**Task details**
Could you print all the entries below exactly as they appear, omitting the pictures?

**Data records**
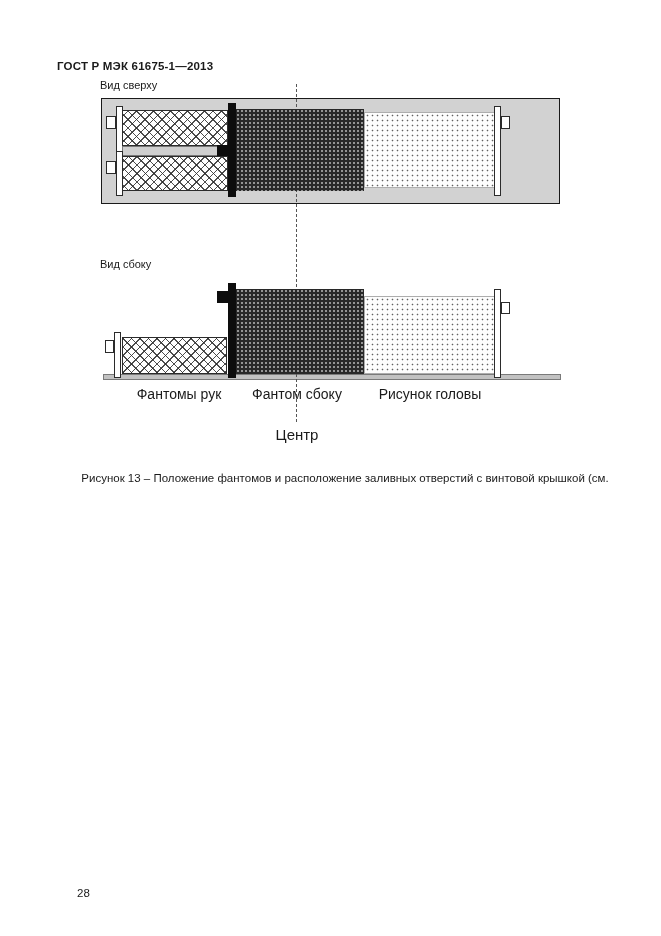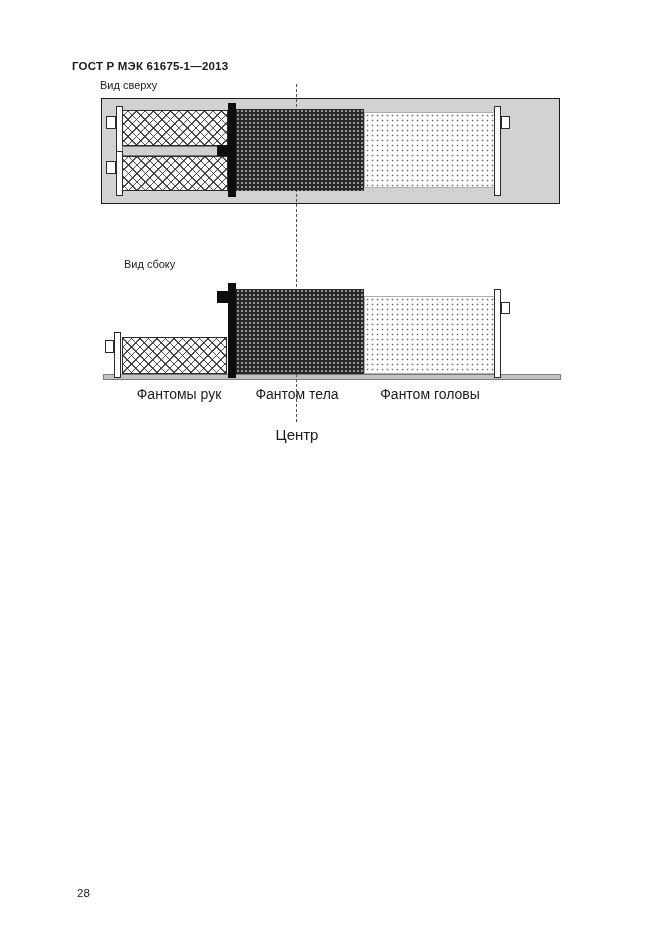"ГОСТ Р МЭК 61675-1—2013" div.abs { left: 72px -> 57px }
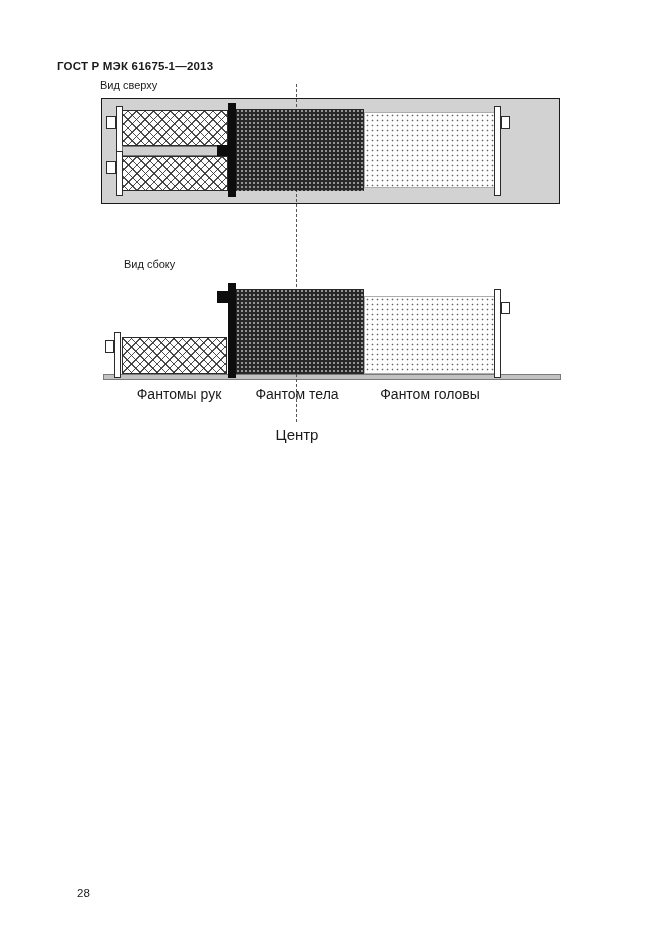"Вид сбоку" div.abs { margin-left: 24px -> none }
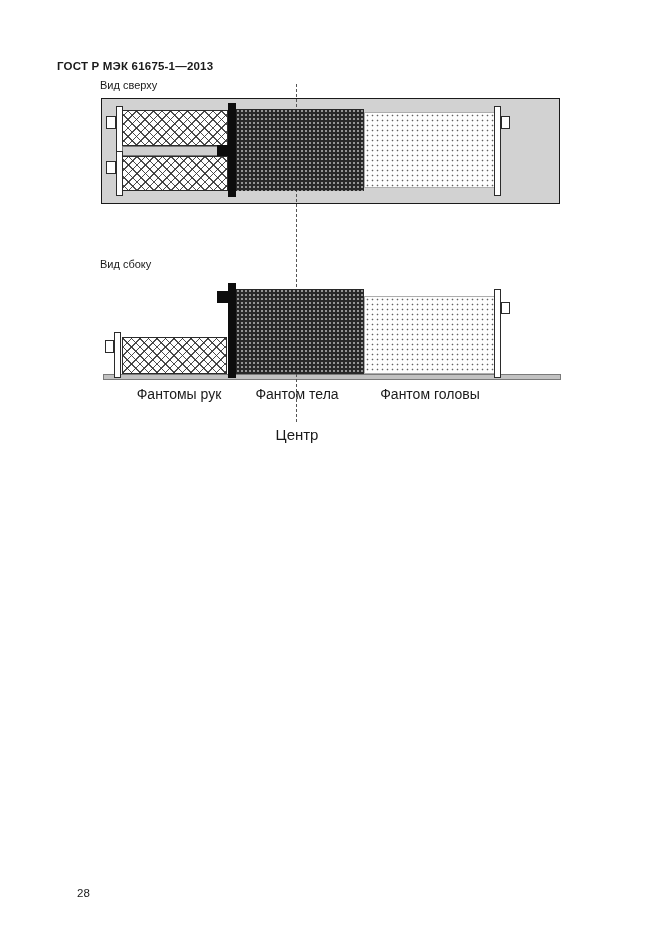"Фантом тела" div.abs { text: тела -> сбоку }
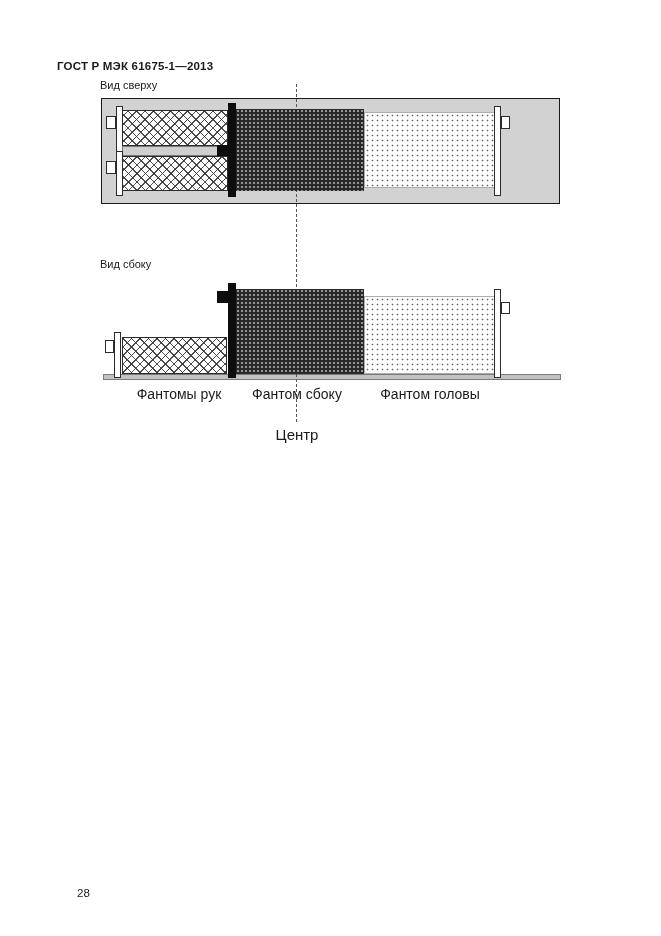"Фантом головы" div.abs { text: Фантом -> Рисунок }
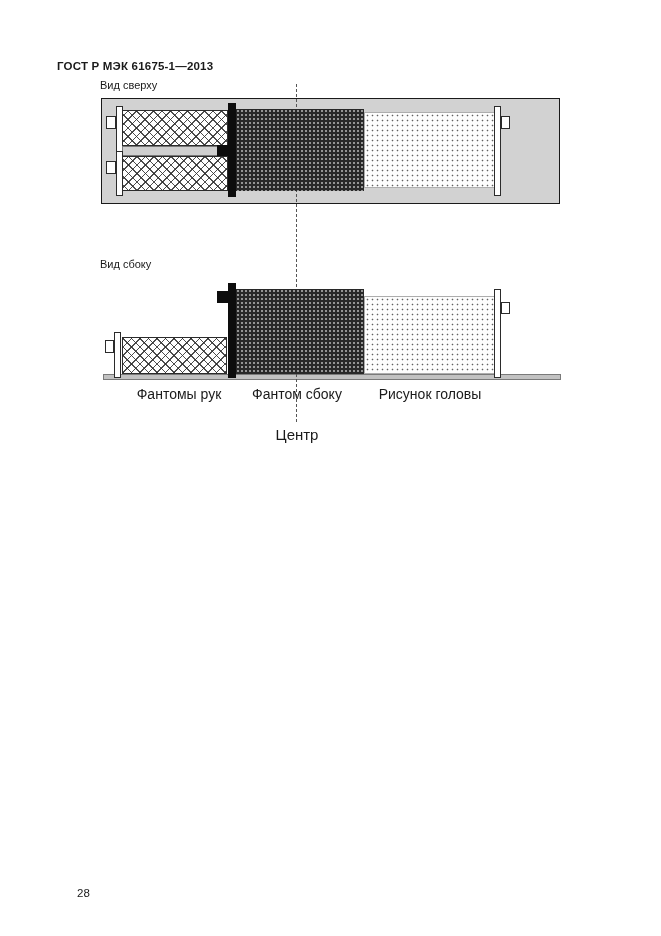"Рисунок 13 – Положение фантомов" div { html: none -> <div>Рисунок 13 – Положение фантомов и расположение заливных отверстий с винтовой крышкой (см.</div> }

**Answer area**
"ГОСТ Р МЭК 61675-1—2013" div.abs { left: 72px -> 57px }
"Вид сбоку" div.abs { margin-left: 24px -> none }
"Фантом тела" div.abs { text: тела -> сбоку }
"Фантом головы" div.abs { text: Фантом -> Рисунок }
"Рисунок 13 – Положение фантомов" div { html: none -> <div>Рисунок 13 – Положение фантомов и расположение заливных отверстий с винтовой крышкой (см.</div> }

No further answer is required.